- **Source records**
'''

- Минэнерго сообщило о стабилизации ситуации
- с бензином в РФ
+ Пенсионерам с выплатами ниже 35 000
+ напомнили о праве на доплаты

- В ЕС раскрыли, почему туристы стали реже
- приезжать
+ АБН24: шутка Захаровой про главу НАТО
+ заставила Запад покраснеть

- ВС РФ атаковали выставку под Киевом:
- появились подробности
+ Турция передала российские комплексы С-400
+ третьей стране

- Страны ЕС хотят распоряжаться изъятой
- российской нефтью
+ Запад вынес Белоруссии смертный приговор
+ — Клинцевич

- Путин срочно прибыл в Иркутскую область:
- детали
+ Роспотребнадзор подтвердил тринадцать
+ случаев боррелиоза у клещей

'''
'''

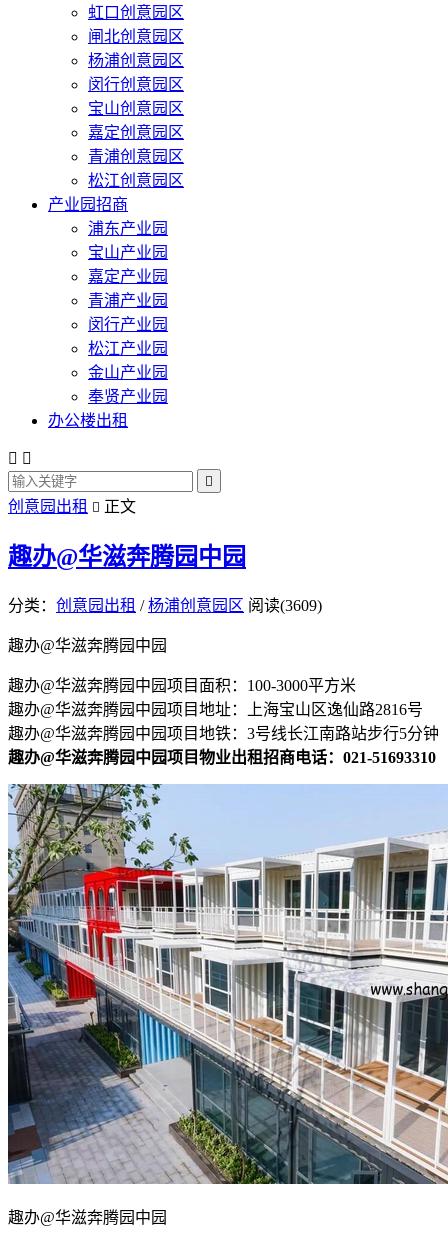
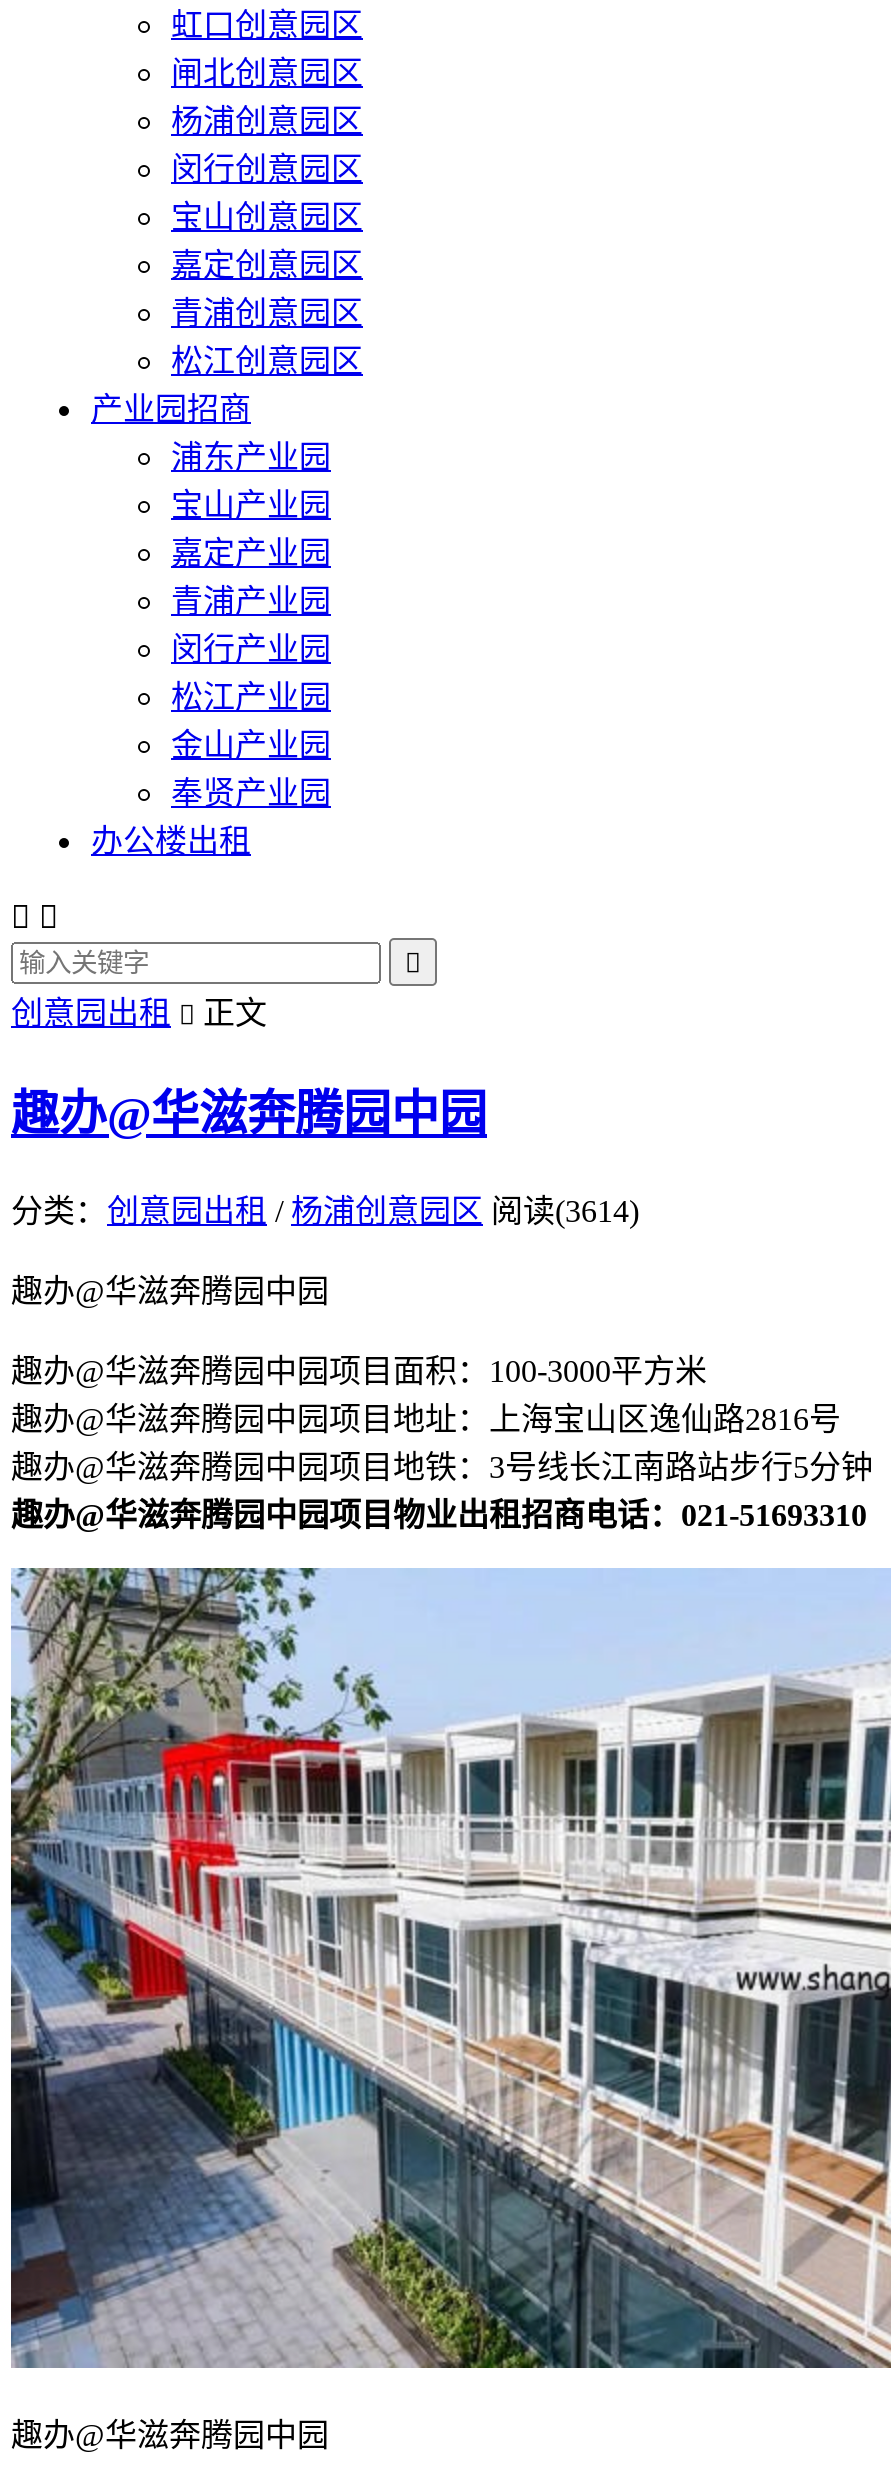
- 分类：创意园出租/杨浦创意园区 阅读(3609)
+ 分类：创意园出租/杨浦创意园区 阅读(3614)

'''

- **Exercise prompt**
Exactly the lines above from the one with "- приезжать" to the one with "боррелиоза у клещей", both included, are to be quoted; leave the rest out.

- **Exercise answer**
- приезжать
+ АБН24: шутка Захаровой про главу НАТО
+ заставила Запад покраснеть

- ВС РФ атаковали выставку под Киевом:
- появились подробности
+ Турция передала российские комплексы С-400
+ третьей стране

- Страны ЕС хотят распоряжаться изъятой
- российской нефтью
+ Запад вынес Белоруссии смертный приговор
+ — Клинцевич

- Путин срочно прибыл в Иркутскую область:
- детали
+ Роспотребнадзор подтвердил тринадцать
+ случаев боррелиоза у клещей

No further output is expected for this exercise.